Bookmark this page

Alerts and Notifications

Objectives

  • View alerting rules.

  • Configure and silence alerts.

OpenShift Alerts

In OpenShift Container Platform, you can use the Alerts UI to manage alerts, silences, and alerting rules.

Alerting rules

Alerting rules contain a set of conditions that outline a particular state within a cluster. Alerts are triggered when those conditions are true. An alerting rule can be assigned a severity that defines how the alerts are routed.

Alerts

An alert is fired when the conditions that are defined in an alerting rule are true. Alerts notify that a set of conditions apply in an OpenShift Container Platform cluster.

Alert receivers

You can configure the alerting system to route alerts to a receiver and send notifications via email, send pager notifications, or forward them to another system by using a webhook.

Silences

A silence can be applied to an alert to prevent sending notifications when the conditions for an alert are true. You can mute an alert after the initial notification, while you work on resolving the underlying issue.

Viewing Alerting Rules

Click ObserveAlerting and then click Alerting rules to list the alerting rules in the OpenShift cluster. You can apply custom filters to search for a specific alert rule. The alert state column indicates whether the alert is currently firing or is silenced.

Click the alerting rule name to view its details such as its severity, description, and log message. You can also view the PromQL expression, which checks for the alert.

Scroll down to view the graph that displays the time when the alert was detected.

Viewing Firing Alerts

Click ObserveAlerting to view the alerts that are currently firing in the cluster. You can apply custom filters to find a specific alert.

Click the alert name to view its properties. The graph displays the time when the alert was detected.

Scroll down to view the alert details and labels. You can create a receiver to match a label and forward the alert.

Silence Alerts

You can silence an alert for a period of time to stop sending new notifications to a receiver. For example, you can silence an alert while you are troubleshooting a problem, to stop sending new alert emails, or silence certain alerts that are expected to be fired during a scheduled maintenance window. Click ObserveAlerting to display a list of the alerts that are currently firing. Then click the three dots icon at the right of the alert, and click Silence alert.

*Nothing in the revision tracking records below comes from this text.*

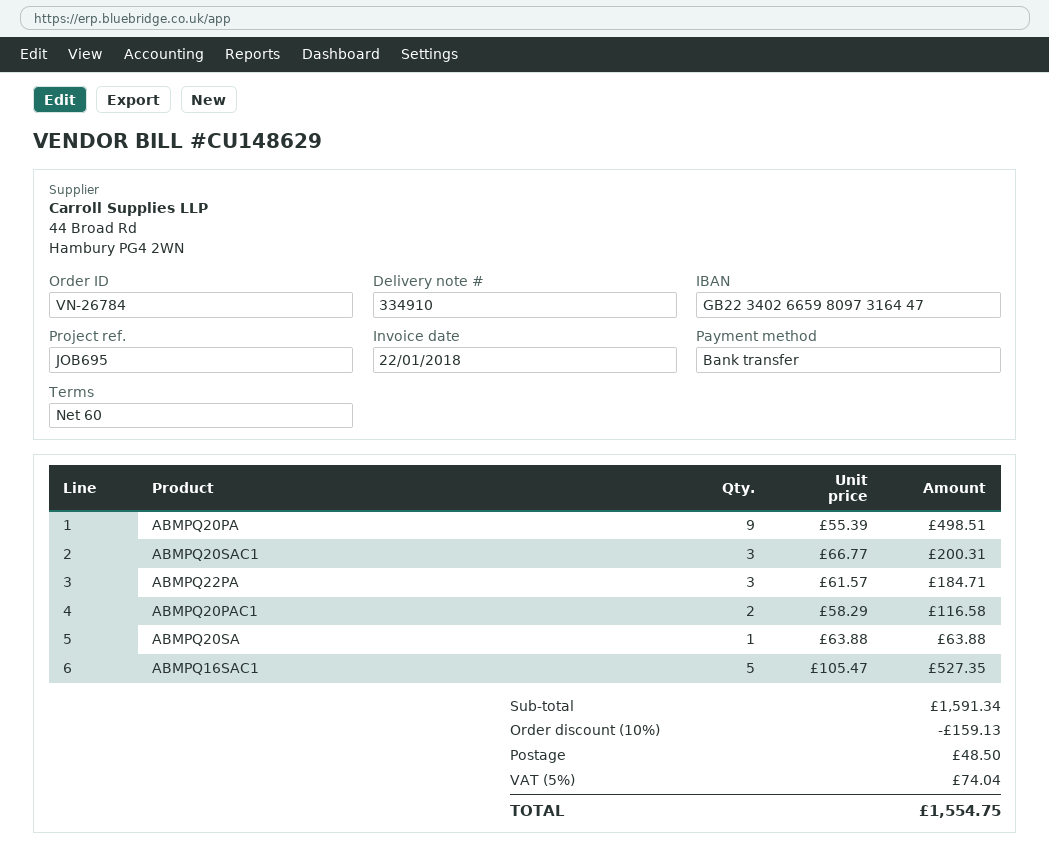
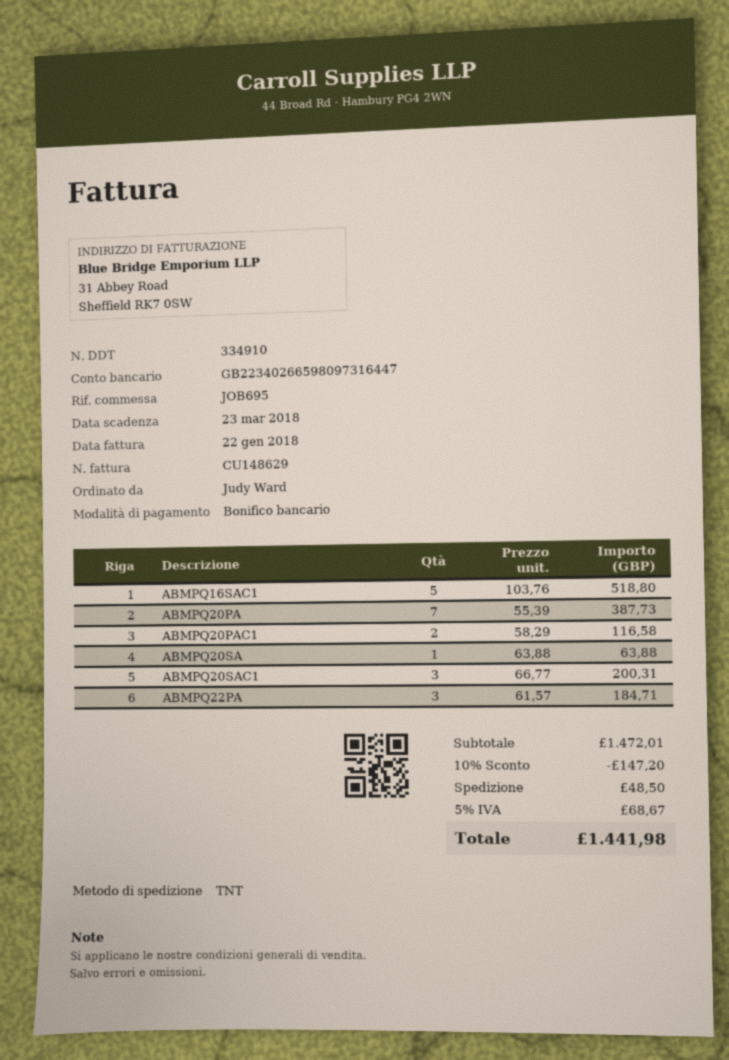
ABMPQ20PA: 9 x 55.39 = 498.51 -> 7 x 55.39 = 387.73
ABMPQ16SAC1: 5 x 105.47 = 527.35 -> 5 x 103.76 = 518.80
subtotal: 1591.34 -> 1472.01
discount: 10% = 159.13 -> 10% = 147.20
tax: 5% = 74.04 -> 5% = 68.67
total: 1554.75 -> 1441.98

The alert silence is configured to start immediately after it is created. You can clear the Start immediately field to set a specific start time.

You can select a predefined duration for the alert silence. Select - in the For field to set when the silence begins and finishes.

A comment is required when you create an alert silence. This comment is saved in the alert silence details.

Viewing Alert Silences

Click ObserveAlerting and then click Silences to view the alert silences in the cluster.

You can see the silence name, start time, end time, matching labels, state, and associated comment.

You can also view the alerts that match the silence.

Viewing Silenced Alerts

Click ObserveAlerting to return to the alerting main section. The PersistentVolumeUsageNearFull alert is not displayed in the list because it is currently silenced. Clear the Alert State filter by clicking x to display all the alerts.

Observe that the PersistentVolumeUsageNearFull alert is listed and marked as silenced.

Sending Alert Notifications

You can view the firing alerts in the Alerting UI. Alerts are not configured by default to be sent to any notification systems. You can configure OpenShift Container Platform to send alerts to the following receiver types:

  • Email

  • PagerDuty

  • Slack

  • Webhook

By routing alerts to receivers, you can send timely notifications to the appropriate teams when failures occur. For example, critical alerts require immediate attention and are typically paged to an individual or to a critical response team. Alerts that provide non-critical warning notifications might instead be routed to a ticketing system for non-immediate review.

The alerting system uses Alertmanager, which is a component from the Prometheus monitoring stack. The Alertmanager configuration is saved in the alertmanager-main secret in the openshift-monitoring namespace.

Configuring Alertmanager with the Web Console

Click AdministrationCluster Settings, and then click Configuration and Alertmanager to open the Alertmanager configuration page. You can click the vertical ellipsis icon at the right to create an alert receiver or to edit the Alertmanager configuration file.

The Alertmanager configuration page lists the current alert routing parameters.

Scroll down to view the configured alert receivers. Click Create receiver to add a receiver. You can click the three dots icon at the right of each receiver to edit its settings or to delete it.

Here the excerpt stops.